Por que submetemos os aquecedores de banheiro a testes de calor e umidade elevados
Sejamos honestos: os banheiros são um verdadeiro pesadelo para os equipamentos eletrônicos. Há vapor em excesso, flutuações bruscas de temperatura e umidade constante. É como se fosse uma sauna para os aparelhos instalados no teto. Se uma lâmpada infravermelha não for projetada especificamente para esse tipo de ambiente, ela vai quebrar rapidamente. As selagens vazam, os tubos de quartzo se quebram, ou os fios simplesmente se deterioram. Não gostamos de arriscar. Por isso, utilizamos testes de envelhecimento em condições de calor e umidade elevados.

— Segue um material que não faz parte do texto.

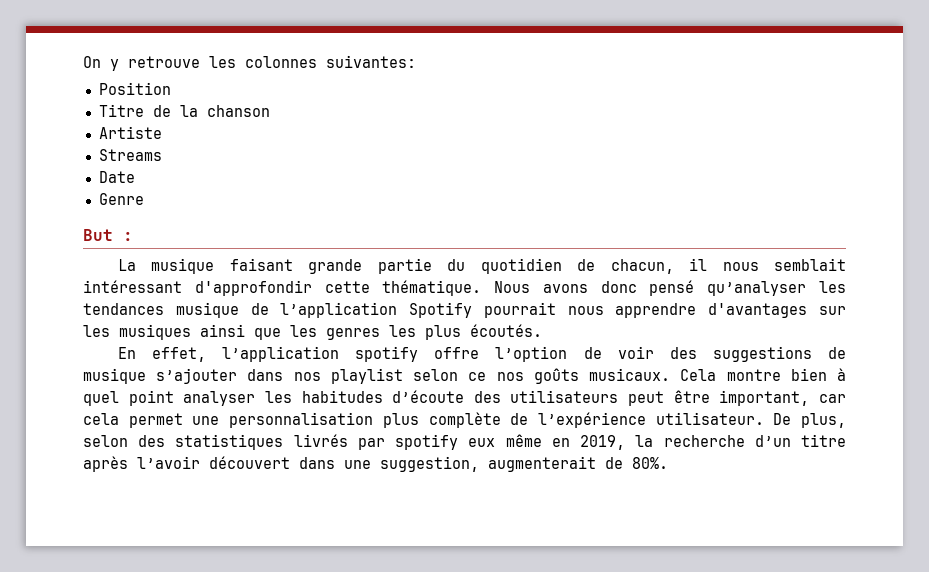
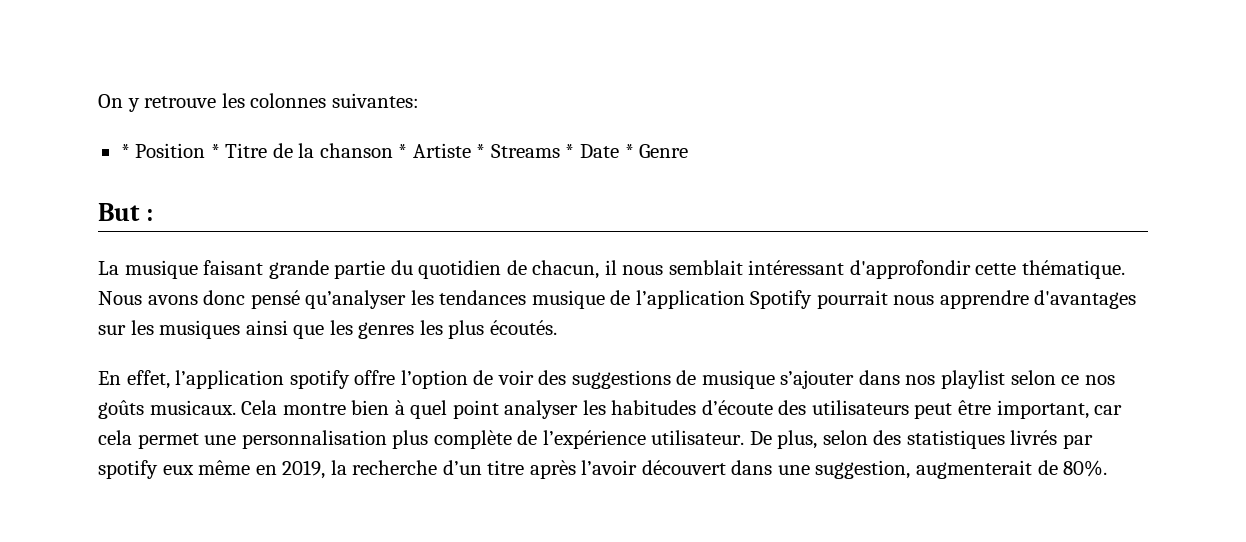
(416, 61) none -> [120,144,130,158] *
(171, 88) // -> [210,144,220,158] *
(270, 111) // -> [398,144,408,158] *
(162, 132) // -> [476,144,486,158] *
(162, 155) // -> [565,144,575,158] *
(135, 177) // -> [624,144,634,158] *

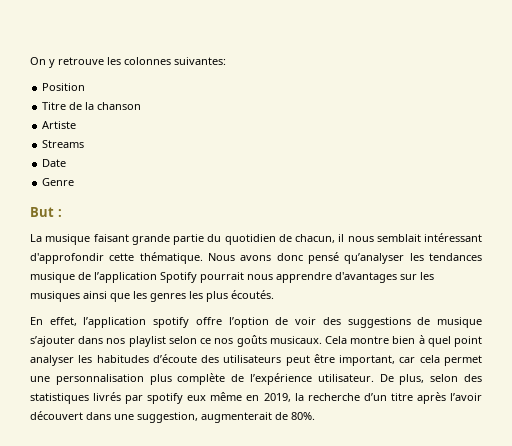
[120,144,130,158] * -> (226, 61) none
[210,144,220,158] * -> (86, 87) //
[398,144,408,158] * -> (142, 106) //
[476,144,486,158] * -> (77, 125) //
[565,144,575,158] * -> (85, 144) //
[624,144,634,158] * -> (67, 163) //

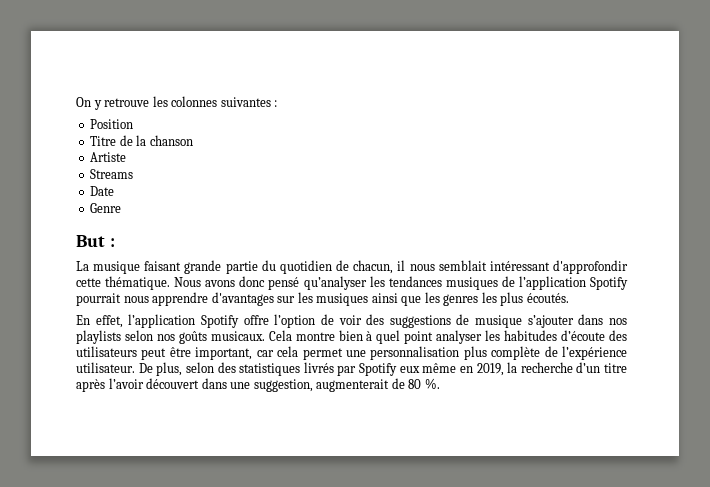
[174,57,226,65] suivantes: -> [220,97,278,107] suivantes :
[30,272,75,283] musique -> [445,277,498,290] musiques
[153,317,190,328] spotify -> [200,315,239,328] Spotify
[128,336,212,347] playlist selon ce -> [76,330,153,344] playlists selon
[147,393,184,404] spotify -> [359,363,397,376] Spotify
[291,412,315,420] 80%. -> [408,378,440,389] 80 %.

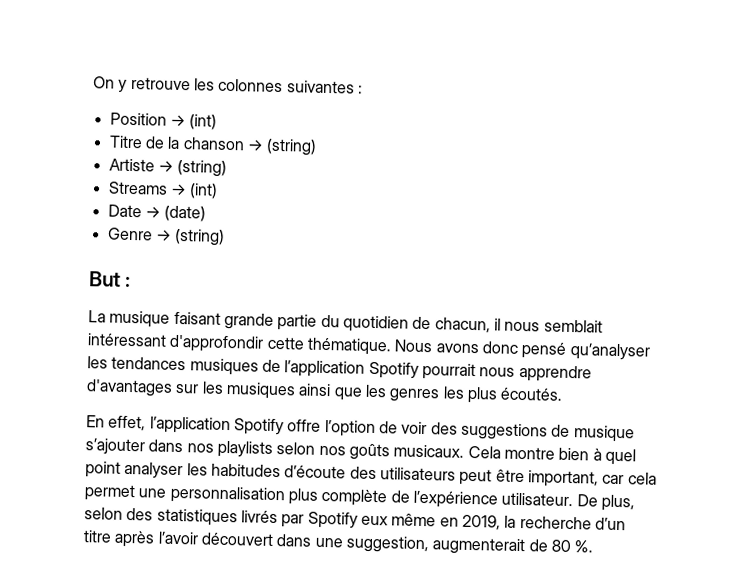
(134, 124) none -> [169,114,218,130] → (int)
(193, 140) none -> [246,138,318,156] → (string)
(127, 157) none -> [157,159,228,177] → (string)
(134, 174) none -> [169,183,219,199] → (int)
(115, 191) none -> [144,205,207,222] → (date)
(122, 208) none -> [155,228,226,246] → (string)

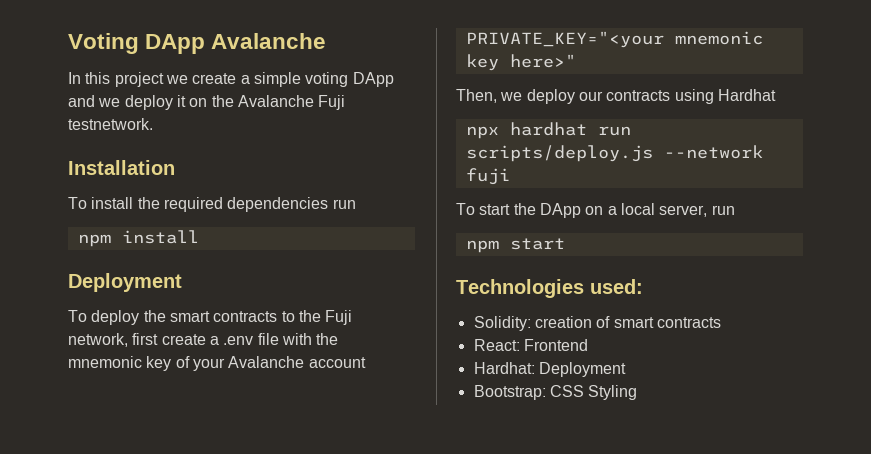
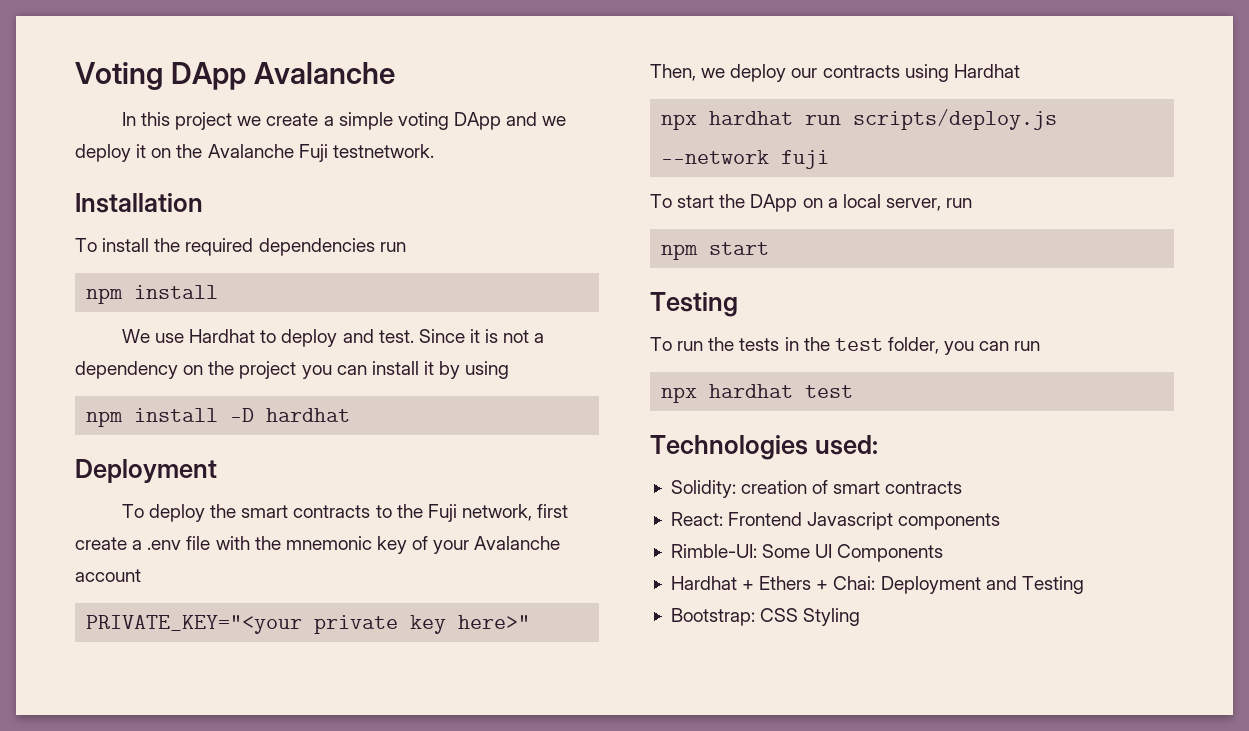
(199, 237) none -> [121,329,545,347] [75,361,510,379] [86,408,351,427] // We use Hardhat to deploy and test. Since it is not a dependency on the project you can install it by using // npm install -D hardhat
[674,31,763,45] mnemonic -> [314,615,399,634] private
(565, 244) none -> [650,292,738,317] [650,337,1041,355] [661,384,854,403] // Testing // To run the tests in the test folder, you can run // npx hardhat test
[473,362,626,377] // Hardhat: Deployment -> [807,512,1001,530] [670,544,944,562] [670,576,1084,594] Javascript components // Rimble-UI: Some UI Components // Hardhat + Ethers + Chai: Deployment and Testing

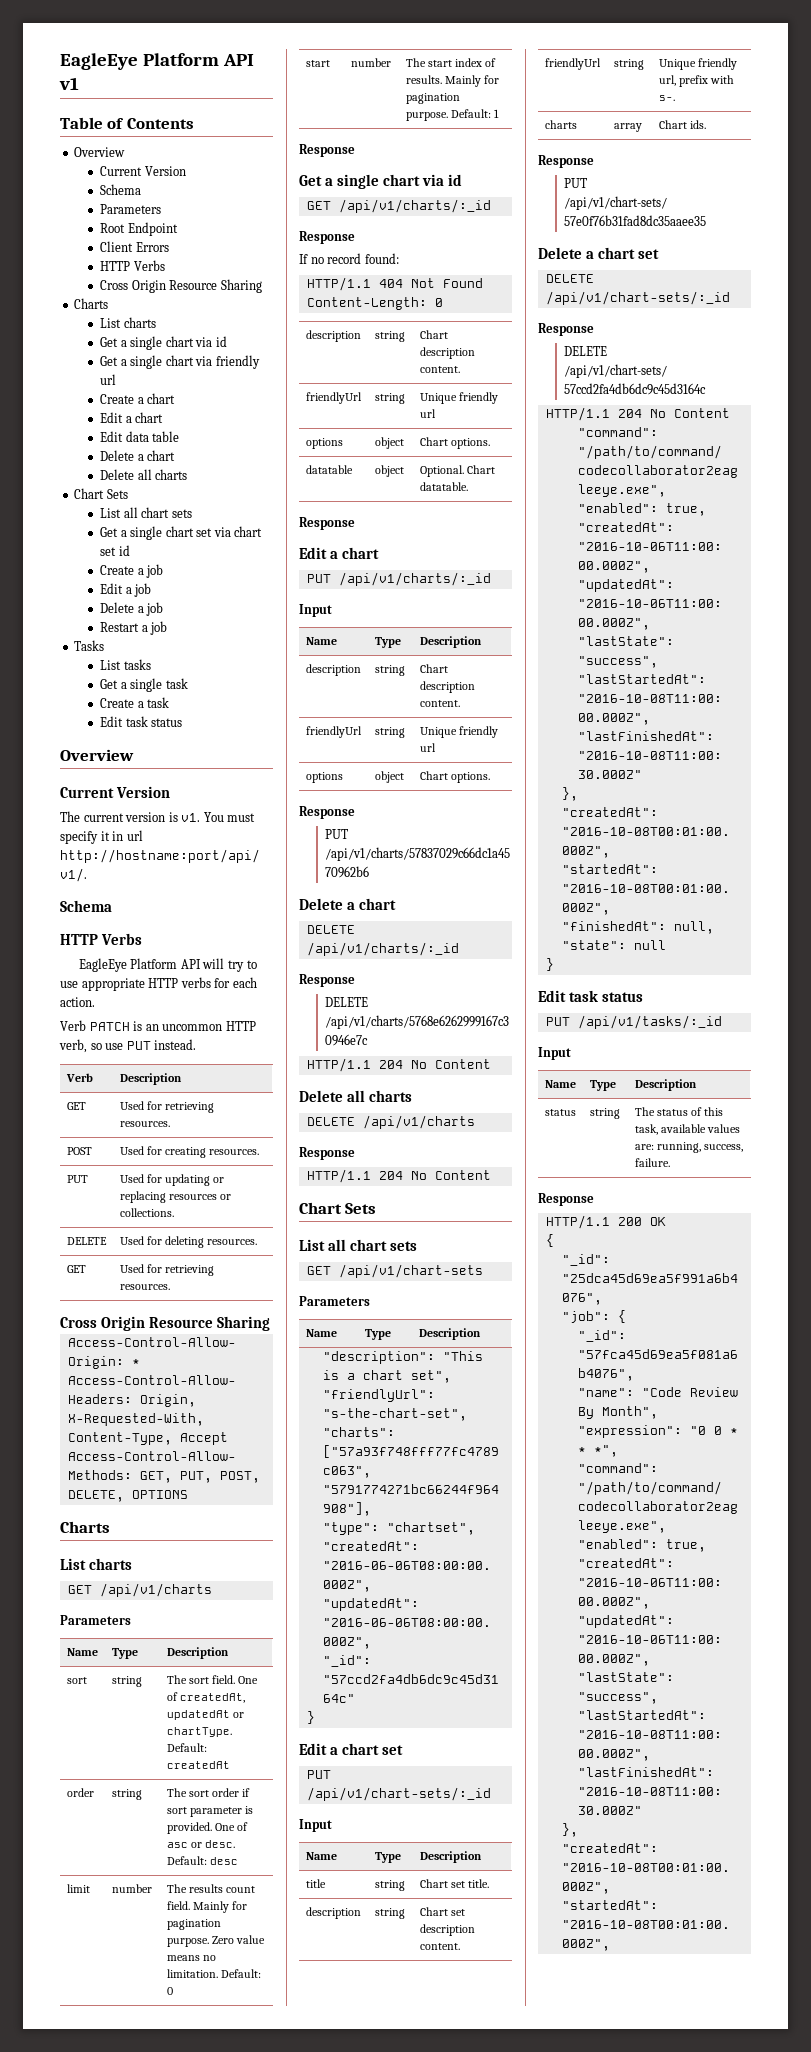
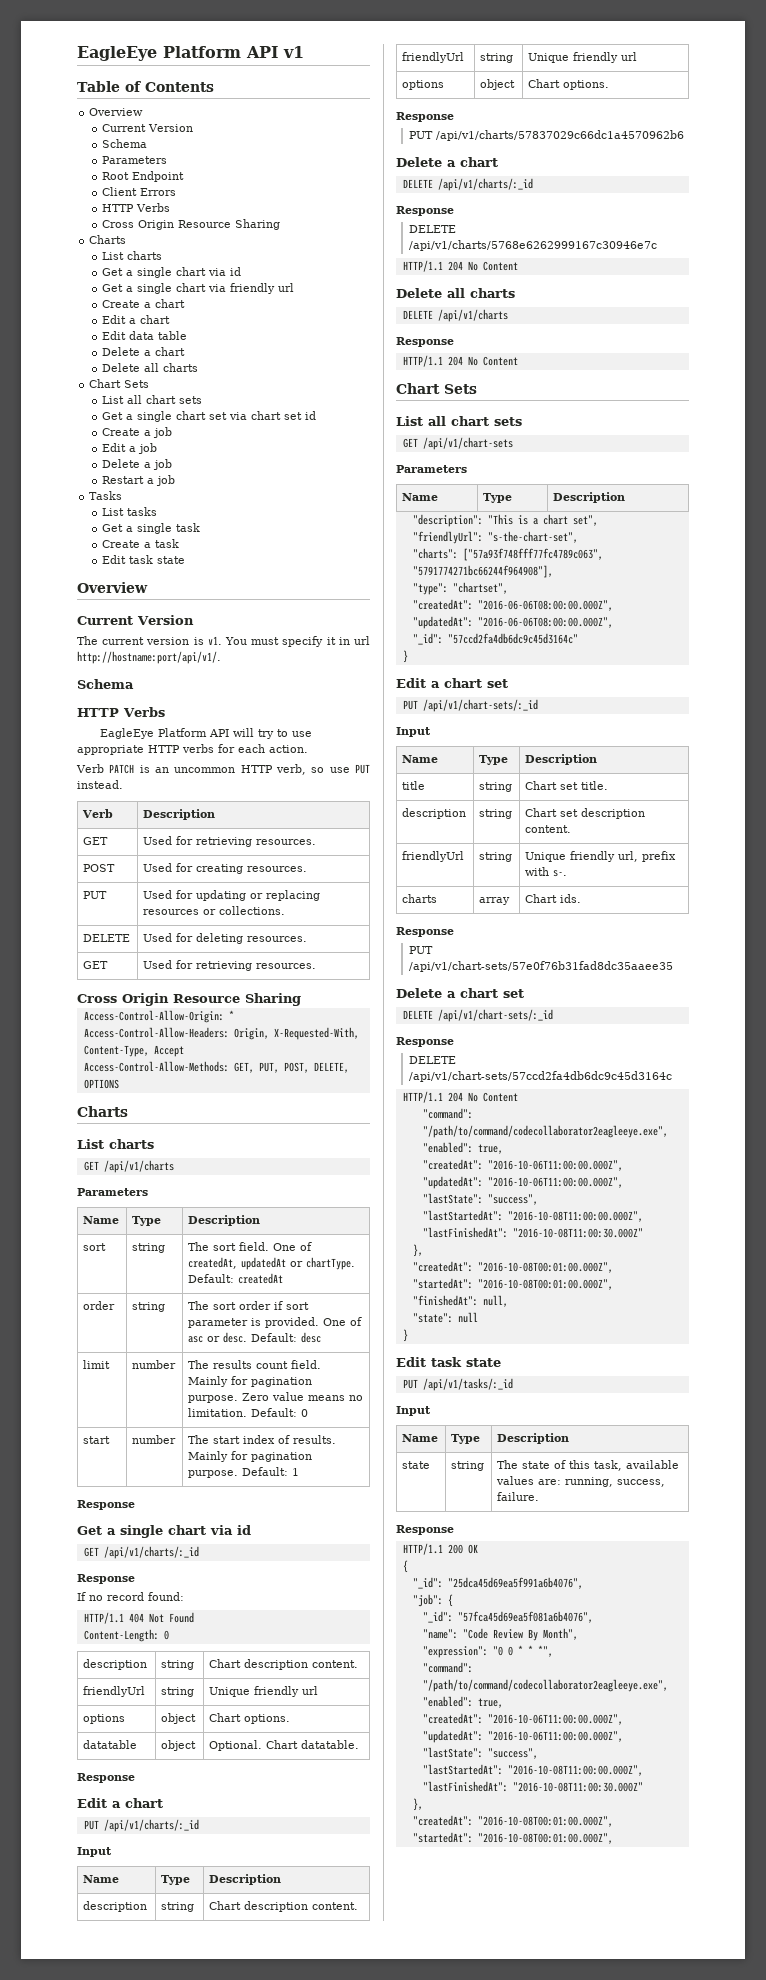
[151,718,183,727] status -> [156,556,185,564] state
[601,992,643,1002] status -> [466,1358,501,1367] state
[544,1109,576,1116] [589,1108,620,1119] [634,1107,689,1116] status | string | The status -> [402,1461,431,1469] [451,1461,485,1471] [497,1460,551,1469] state | string | The state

Basicamente, tentamos “quebrar” o aquecedor em laboratório, para que ele não quebre em casa.
A batalha contra o vapor
O vapor d’água é algo perigoso. Ele encontra todos os pequenos espaços na estrutura do aparelho e atinge diretamente os pontos de conexão entre a lâmpada e o soquete. Uma vez lá dentro, ocorre oxidação, o que gera resistência elétrica. Isso leva à formação de pontos quentes, que causam o derretimento dos fios ou fazem com que a lâmpada pare de funcionar precocemente. Para evitar isso, submetemos os aparelhos a ciclos de calor e umidade extremos. Procuramos por qualquer sinal de vazamento elétrico. Se a isolante não conseguir suportar essa pressão, todo o lote é descartado. Simples assim.
O choque térmico é real
Pense nisso: imagine uma lâmpada fria que de repente atinge mais de 500°C enquanto está envolta em ar úmido. Isso é um grande choque para o sistema elétrico. Se o vidro da lâmpada não for adequado, surgirão microfissuras. Nossos testes simulam anos de uso da lâmpada em ambientes úmidos. Verificamos se as selagens ainda estão firmes ao redor do tubo. Pois, no momento em que a selagem se solta, a umidade atinge o filamento de tungstênio – e isso faz com que a lâmpada pare de funcionar imediatamente.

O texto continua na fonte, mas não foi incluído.